### WHAT YOU ARE ASKED TO DO
Look through the data below and, wherever a line carries the word "Exercise", please copy that line.

### Before-and-after change records

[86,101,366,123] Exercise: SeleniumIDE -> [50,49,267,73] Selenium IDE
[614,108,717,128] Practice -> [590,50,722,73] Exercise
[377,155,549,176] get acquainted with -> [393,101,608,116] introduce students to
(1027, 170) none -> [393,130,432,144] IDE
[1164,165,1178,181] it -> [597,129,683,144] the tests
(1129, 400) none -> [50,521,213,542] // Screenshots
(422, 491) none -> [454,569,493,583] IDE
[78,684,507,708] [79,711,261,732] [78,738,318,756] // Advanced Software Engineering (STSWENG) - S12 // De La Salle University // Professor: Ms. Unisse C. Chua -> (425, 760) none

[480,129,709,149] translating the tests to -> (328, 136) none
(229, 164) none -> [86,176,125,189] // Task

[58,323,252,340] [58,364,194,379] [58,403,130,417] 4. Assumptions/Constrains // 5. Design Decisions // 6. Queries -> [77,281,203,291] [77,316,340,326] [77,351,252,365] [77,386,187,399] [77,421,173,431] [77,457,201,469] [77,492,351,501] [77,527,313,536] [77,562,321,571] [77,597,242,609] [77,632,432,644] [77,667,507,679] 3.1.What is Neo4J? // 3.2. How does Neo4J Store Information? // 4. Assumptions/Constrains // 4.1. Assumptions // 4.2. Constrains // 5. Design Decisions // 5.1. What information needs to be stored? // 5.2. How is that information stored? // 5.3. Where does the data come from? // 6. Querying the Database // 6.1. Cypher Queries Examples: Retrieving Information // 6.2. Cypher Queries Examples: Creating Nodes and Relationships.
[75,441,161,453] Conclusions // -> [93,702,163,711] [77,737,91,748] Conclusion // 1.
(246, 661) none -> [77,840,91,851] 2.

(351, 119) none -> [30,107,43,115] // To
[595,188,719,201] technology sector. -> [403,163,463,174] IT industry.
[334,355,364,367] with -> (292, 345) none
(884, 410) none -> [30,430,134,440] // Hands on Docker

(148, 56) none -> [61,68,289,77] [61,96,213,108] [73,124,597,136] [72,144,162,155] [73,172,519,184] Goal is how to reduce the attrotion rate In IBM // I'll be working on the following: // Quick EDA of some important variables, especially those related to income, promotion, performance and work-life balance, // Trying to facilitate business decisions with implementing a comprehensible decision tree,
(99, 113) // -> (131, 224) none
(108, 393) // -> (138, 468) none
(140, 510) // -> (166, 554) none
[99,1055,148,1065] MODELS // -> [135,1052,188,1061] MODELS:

### PROBLEM SOLUTION
[86,101,366,123] Exercise: SeleniumIDE -> [50,49,267,73] Selenium IDE
[614,108,717,128] Practice -> [590,50,722,73] Exercise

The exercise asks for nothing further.